Assemblée nationale : une députée de l’APR critique le Premier ministre Ousmane Sonko
Une figure de l’APR s’en prend au Premier ministre sénégalais
Maïmouna Sène, ancienne députée et membre du Secrétariat exécutif national de l’Alliance Pour la République (APR), a vivement reproché au Premier ministre Ousmane Sonko son approche selon elle trop orientée vers le populisme judiciaire. Dans un discours marqué par une rare fermeté, elle a pointé du doigt des dérives politiques qui, selon elle, détournent l’attention des véritables enjeux du Sénégal.
S’exprimant lors d’une session parlementaire, la responsable politique a souligné que la reddition des comptes ne devrait pas devenir un outil de communication pour masquer les lacunes de l’action gouvernementale. Pour Maïmouna Sène, les priorités du pays se résument à trois défis majeurs : la relance économique, la création d’emplois et la maîtrise de l’inflation.
Des accusations de « chasse aux sorcières »
La députée a vivement critiqué la stratégie adoptée par Ousmane Sonko, qu’elle qualifie de « diversion permanente ». Selon elle, cette méthode ne fait que nourrir les tensions politiques au lieu de répondre aux attentes concrètes des citoyens. « Le peuple sénégalais attend des résultats tangibles, pas une accumulation de procédures judiciaires destinées à affaiblir l’opposition », a-t-elle martelé.
Maïmouna Sène a appelé le Premier ministre à recentrer son action sur l’essentiel : stabiliser l’économie et redynamiser le marché du travail.
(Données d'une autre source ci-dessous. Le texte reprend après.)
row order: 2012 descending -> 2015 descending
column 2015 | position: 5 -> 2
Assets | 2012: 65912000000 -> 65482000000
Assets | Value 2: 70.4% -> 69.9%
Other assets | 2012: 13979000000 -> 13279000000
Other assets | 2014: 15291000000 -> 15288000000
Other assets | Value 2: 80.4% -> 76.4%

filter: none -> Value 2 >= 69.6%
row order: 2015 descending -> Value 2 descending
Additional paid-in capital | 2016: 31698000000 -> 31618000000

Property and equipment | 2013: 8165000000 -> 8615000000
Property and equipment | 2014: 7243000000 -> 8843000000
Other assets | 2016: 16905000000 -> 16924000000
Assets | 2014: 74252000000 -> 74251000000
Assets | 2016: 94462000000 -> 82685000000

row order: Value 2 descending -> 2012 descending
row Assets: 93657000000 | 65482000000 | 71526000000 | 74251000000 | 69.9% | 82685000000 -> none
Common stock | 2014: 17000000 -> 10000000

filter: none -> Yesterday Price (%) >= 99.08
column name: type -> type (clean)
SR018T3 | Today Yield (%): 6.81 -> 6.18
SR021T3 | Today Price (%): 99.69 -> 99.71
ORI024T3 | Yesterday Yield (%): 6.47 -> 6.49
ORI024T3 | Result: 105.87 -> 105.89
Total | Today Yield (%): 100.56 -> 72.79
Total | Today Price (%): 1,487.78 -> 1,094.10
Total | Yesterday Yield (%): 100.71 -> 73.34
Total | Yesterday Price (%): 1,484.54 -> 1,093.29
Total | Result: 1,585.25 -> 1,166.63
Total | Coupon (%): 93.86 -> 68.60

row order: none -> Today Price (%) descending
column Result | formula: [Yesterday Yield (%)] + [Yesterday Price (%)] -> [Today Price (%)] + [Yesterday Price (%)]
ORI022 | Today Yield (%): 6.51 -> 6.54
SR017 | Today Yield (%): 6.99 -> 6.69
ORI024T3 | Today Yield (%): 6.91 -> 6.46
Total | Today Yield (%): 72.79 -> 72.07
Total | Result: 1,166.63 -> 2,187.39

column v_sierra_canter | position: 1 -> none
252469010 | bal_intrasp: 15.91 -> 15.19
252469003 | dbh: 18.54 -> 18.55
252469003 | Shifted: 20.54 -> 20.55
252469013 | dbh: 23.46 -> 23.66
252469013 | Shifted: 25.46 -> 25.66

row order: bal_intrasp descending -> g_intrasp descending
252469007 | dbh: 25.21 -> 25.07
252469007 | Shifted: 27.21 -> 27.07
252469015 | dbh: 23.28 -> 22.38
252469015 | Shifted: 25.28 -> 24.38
Elle a lancé un appel solennel : « Si des preuves existent, qu’elles soient soumises aux tribunaux de manière transparente. Mais ne transformez pas la justice en instrument de règlement de comptes politique. »
Un appel à la responsabilité gouvernementale
L’ancienne parlementaire a exhorté le gouvernement à appliquer le principe de transparence en interne avant de pointer du doigt les autres forces politiques. Dans un ton sans équivoque, elle a déclaré : « Commencez par balayer devant votre porte avant de critiquer les autres. Les Sénégalais méritent mieux que des polémiques stériles. »
En conclusion, Maïmouna Sène a réaffirmé son attachement à une démocratie apaisée, où les débats politiques servent l’intérêt général plutôt que des calculs partisans. Son intervention a résonné comme un rappel à l’ordre pour une classe politique qu’elle juge parfois trop éloignée des réalités du terrain.